* [EXERCISE DESCRIPTION]: The listing is to be reproduced exactly, excluding its pictures.

* [PROVIDED ENTRIES]:
------
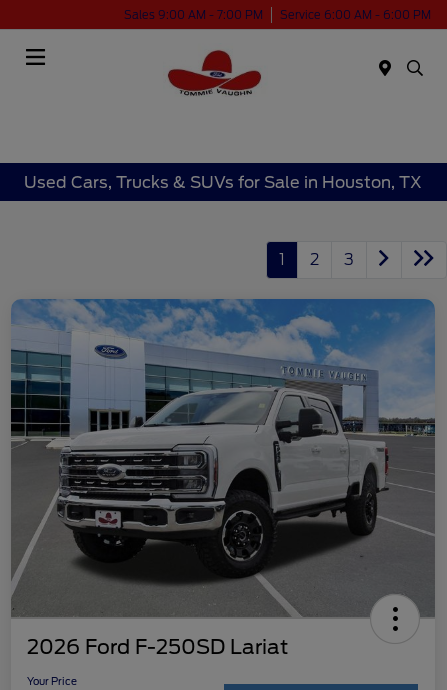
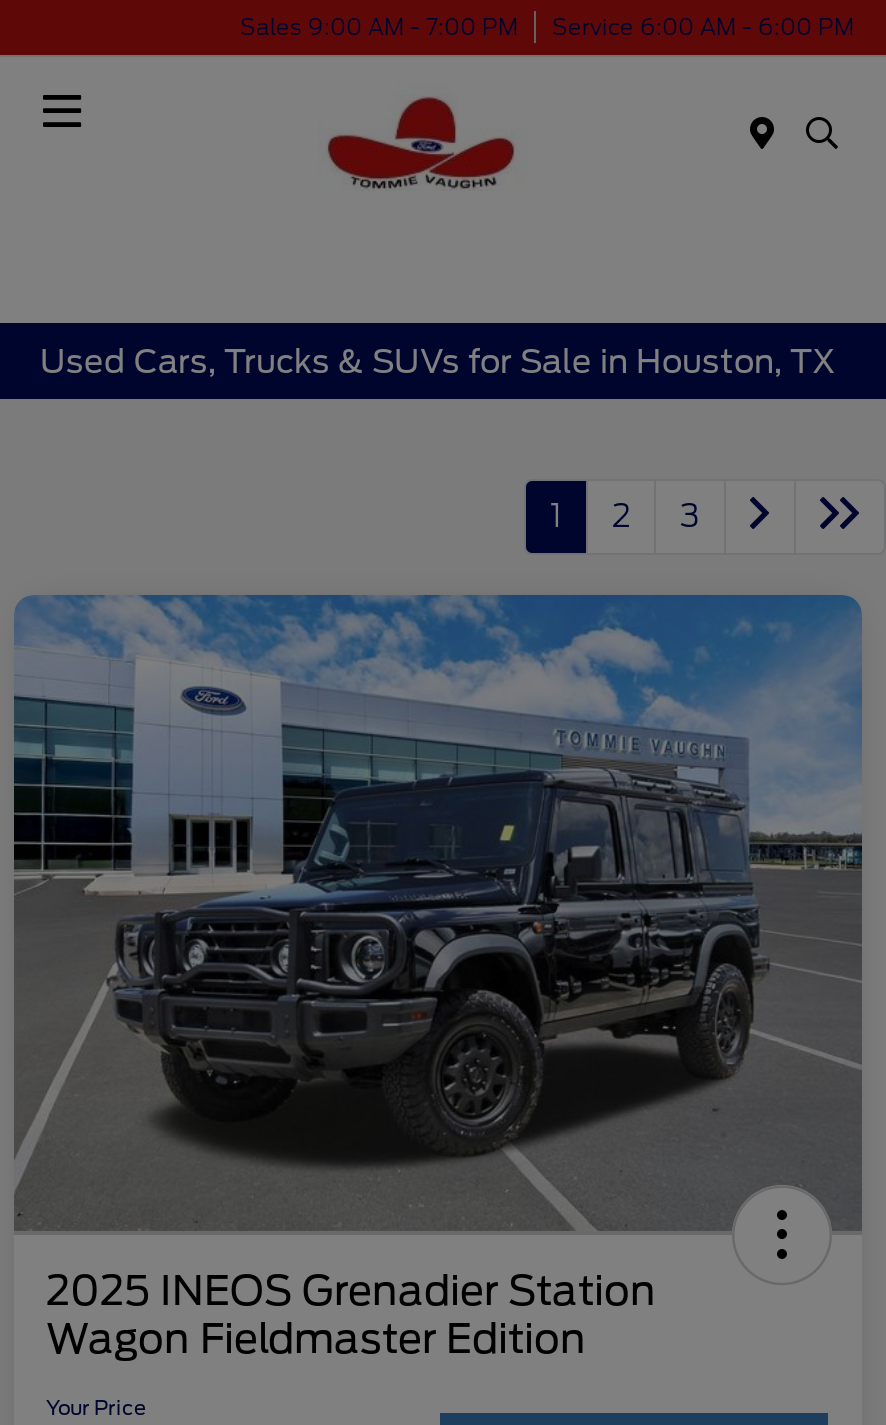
- [image]
+ [image]

- 2026 Ford F-250SD Lariat
+ 2025 INEOS Grenadier Station
+ Wagon Fieldmaster Edition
------
* [WRITTEN REPLY]:
- [image]
+ [image]

- 2026 Ford F-250SD Lariat
+ 2025 INEOS Grenadier Station
+ Wagon Fieldmaster Edition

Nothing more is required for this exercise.